Brief:
Once you reach the line containing "- <version>2.1.0-SNAPSHOT</version>" in the entries below, write out that line and each one after it down to the line containing "- The documentation", exactly and with nothing added.

=== Input material ===

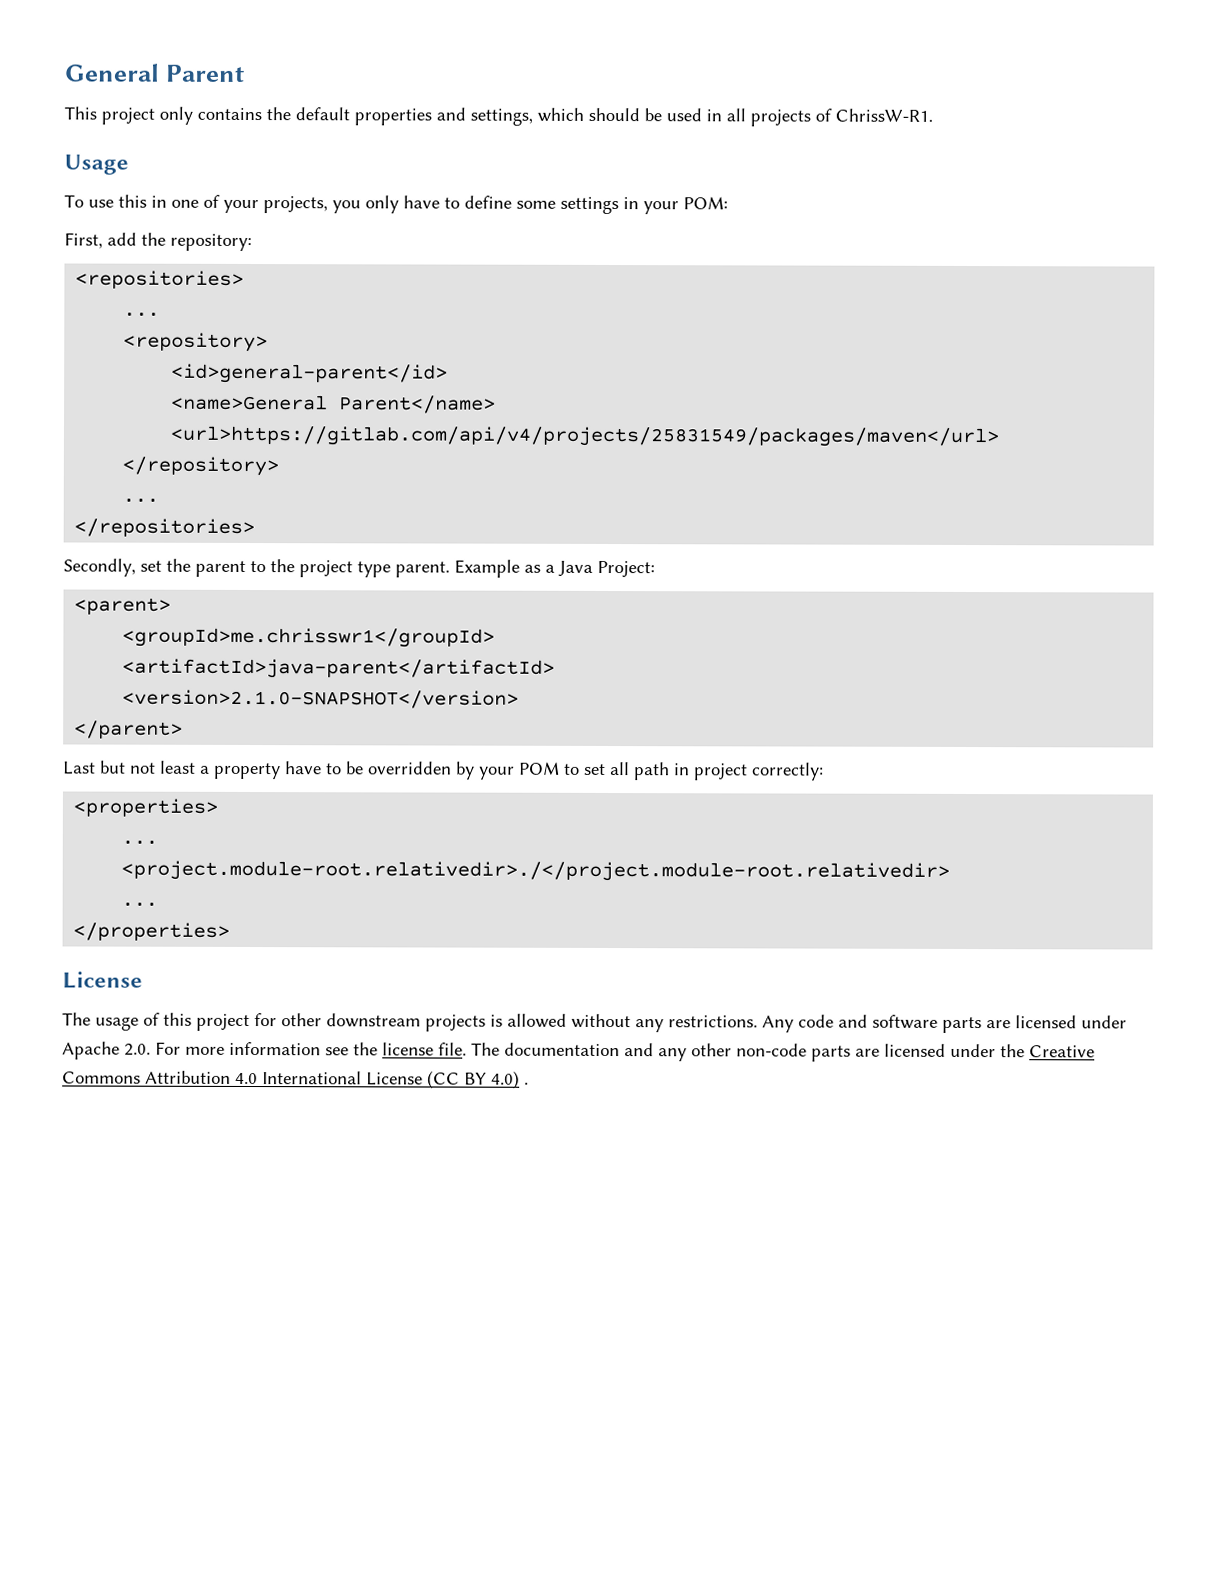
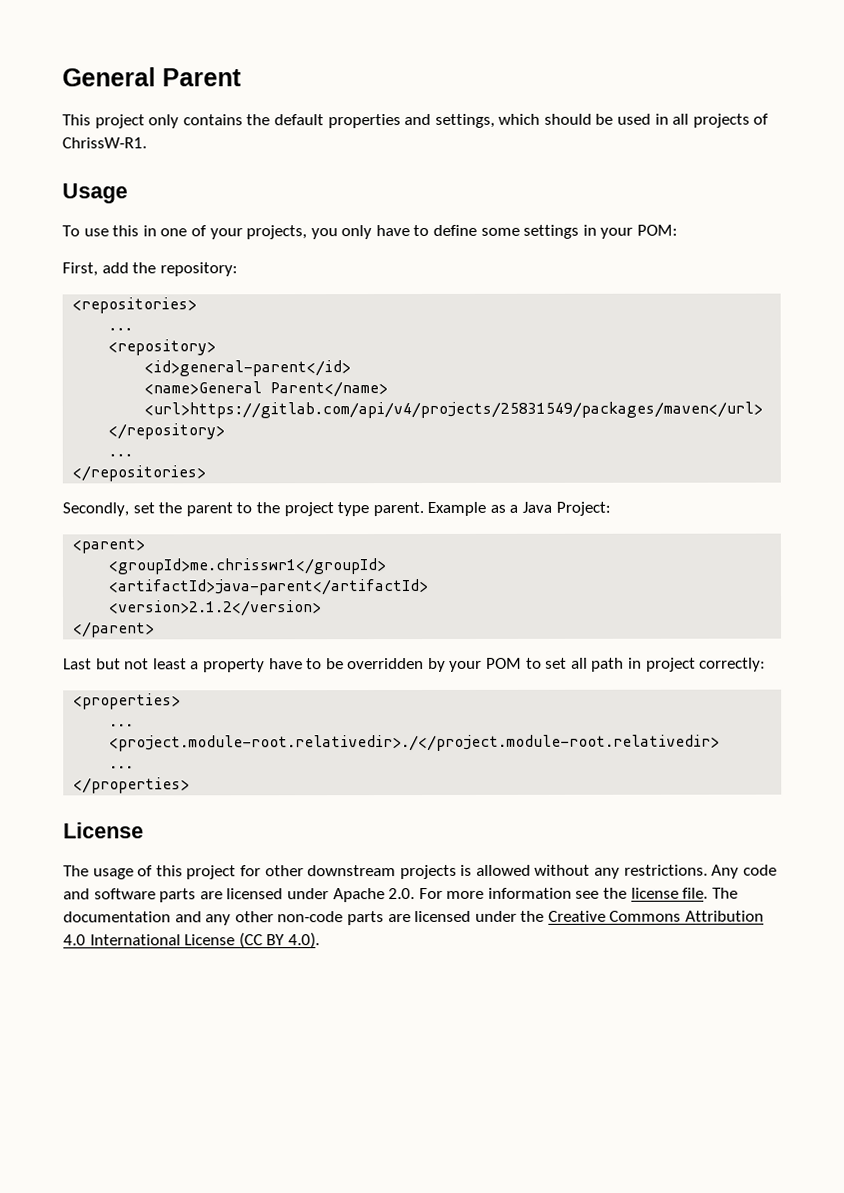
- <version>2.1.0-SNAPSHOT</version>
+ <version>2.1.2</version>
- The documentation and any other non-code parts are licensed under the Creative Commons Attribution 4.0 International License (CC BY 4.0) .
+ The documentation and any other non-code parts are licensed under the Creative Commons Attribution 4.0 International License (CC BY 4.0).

===
=== Input material ===

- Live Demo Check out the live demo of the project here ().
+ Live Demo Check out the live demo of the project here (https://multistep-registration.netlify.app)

===
=== Input material ===

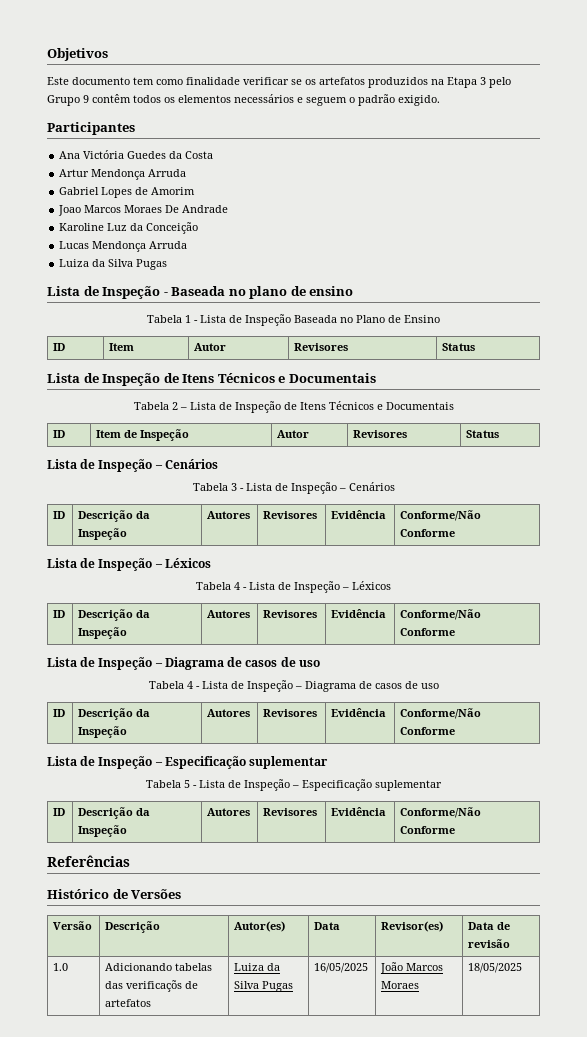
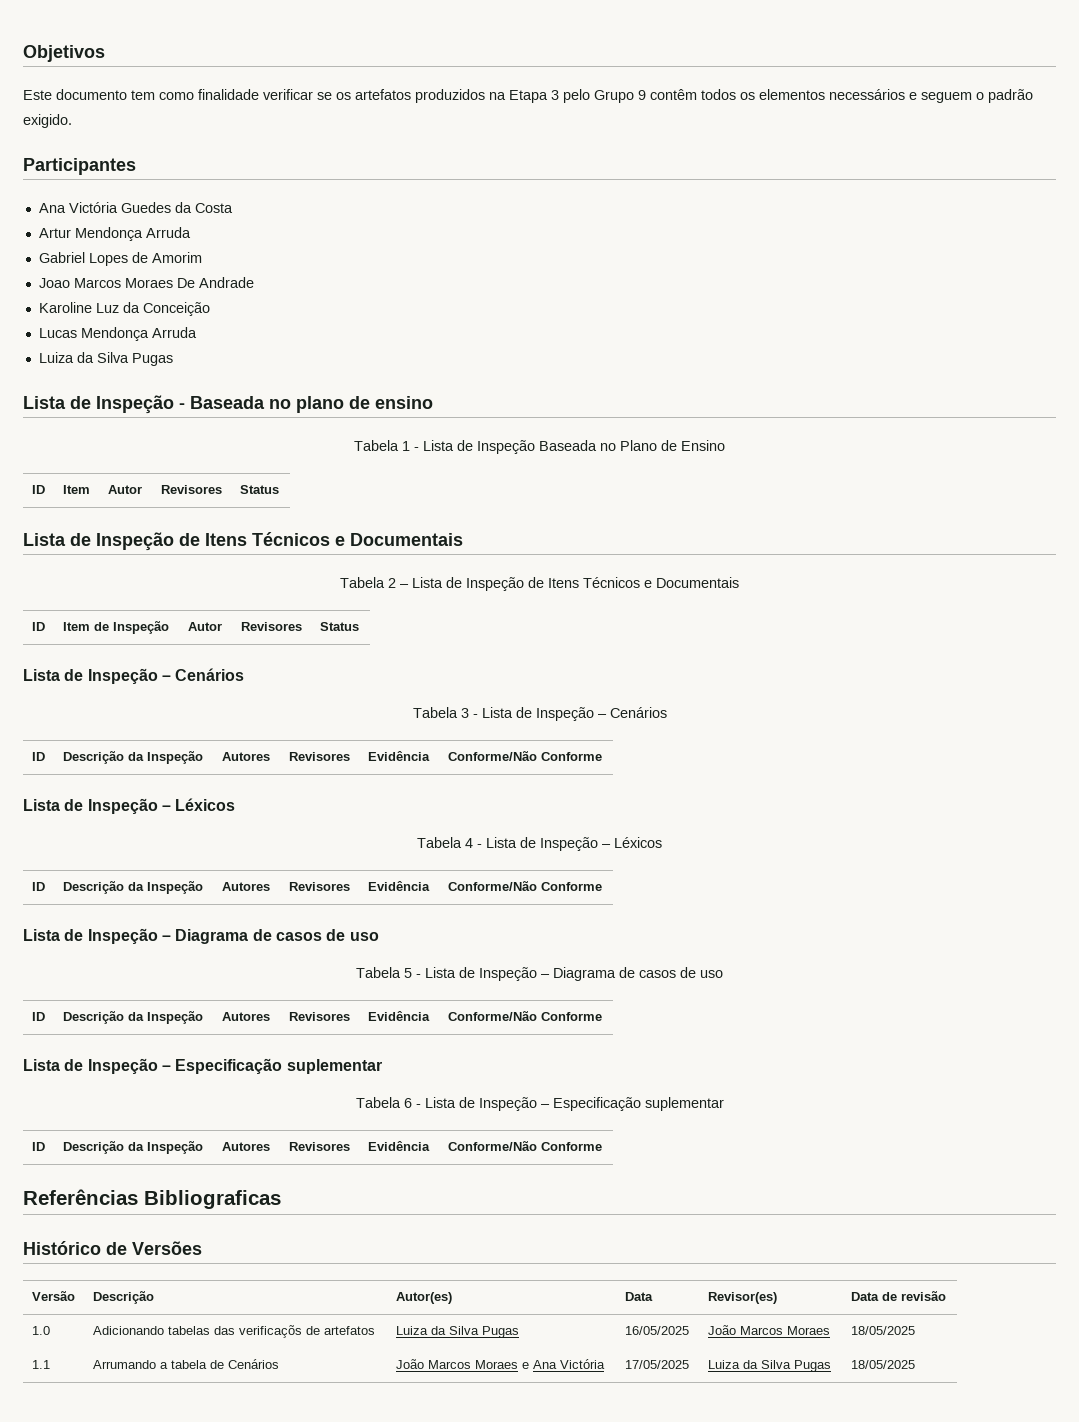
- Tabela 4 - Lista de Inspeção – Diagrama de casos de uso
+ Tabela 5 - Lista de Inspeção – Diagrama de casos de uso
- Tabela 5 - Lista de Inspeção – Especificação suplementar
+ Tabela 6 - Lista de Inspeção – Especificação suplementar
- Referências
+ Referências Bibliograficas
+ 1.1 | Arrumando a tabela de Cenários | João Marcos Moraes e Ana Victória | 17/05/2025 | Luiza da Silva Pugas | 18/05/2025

===

Solution for this task:
- <version>2.1.0-SNAPSHOT</version>
+ <version>2.1.2</version>
- The documentation and any other non-code parts are licensed under the Creative Commons Attribution 4.0 International License (CC BY 4.0) .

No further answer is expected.